Camera IconKimberley pastoralist Jack Burton with produce from his own Yeeda Station. Credit: Megan Powell/The West Australian.

The State Government will spend almost $3 million on a sealed access road to a privately owned abattoir between Broome and Derby in a boost for the Kimberley cattle industry.

The abattoir will become the first to operate in northern WA for more than two decades and is set to open later this year.

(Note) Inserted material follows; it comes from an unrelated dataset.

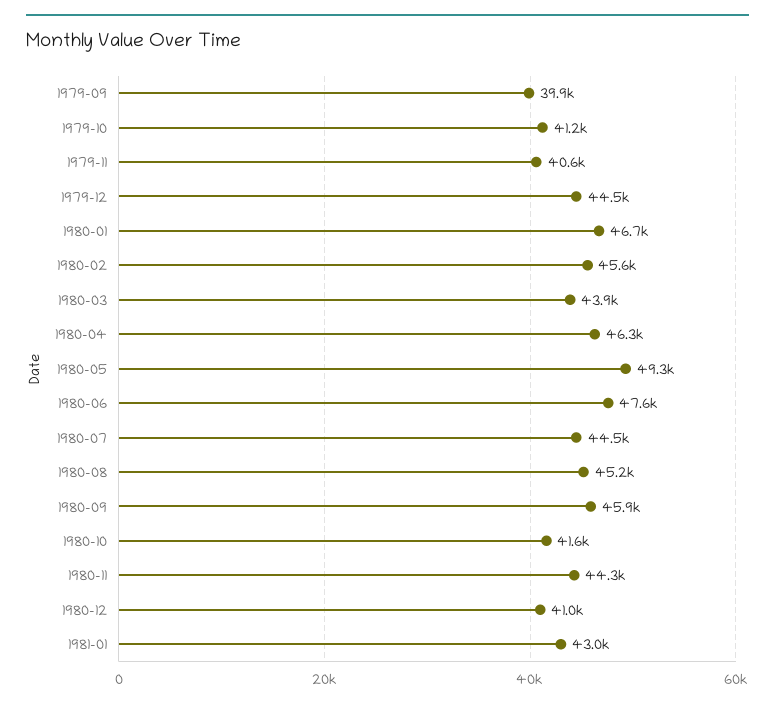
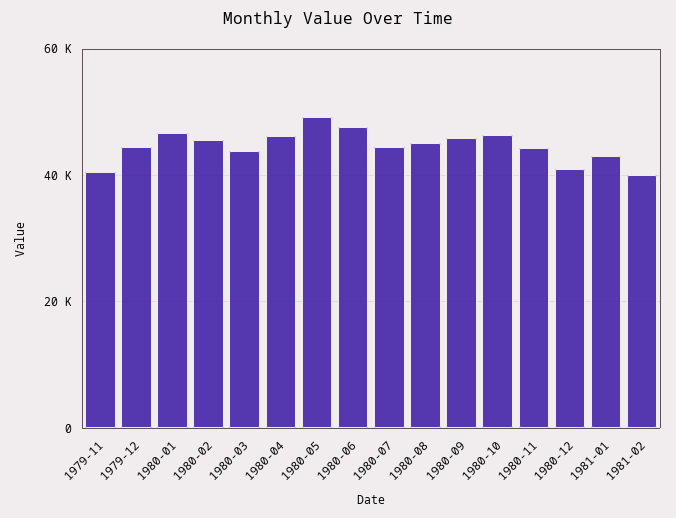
1979-09: 39900 -> none
1979-10: 41200 -> none
1980-10: 41600 -> 46000
1981-02: none -> 40000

Yeeda Pastoral Company boss Jack Burton said the road funding would overcome a major hurdle in getting cattle to the abattoir, which will process 60,000-head a year when fully operational.

The road runs off Great Northern Highway and will be upgraded with $2.89 million from the Government’s Royalties for Regions program.

Regional Development Minister Terry Redman said the infrastructure investment was justified because it would help ensure the success of the abattoir and improve safety on Great Northern Highway.

“There are broader economic and social benefits associated,” he said. “Enabling year-round access to the abattoir will help to create a secure northern cattle export industry that provides consistent job opportunities for the local community.”

The abattoir will reduce the reliance on the live export trade and employ up to 60 people.

Mr Burton said the Yeeda-owned Kimberley Meat Com-pany was on target to process a small number of cattle before the start of the wet season.

The Yeeda project had started to stall before a $23.5 million financing deal with a Hong Kong-based private equity fund earlier this month.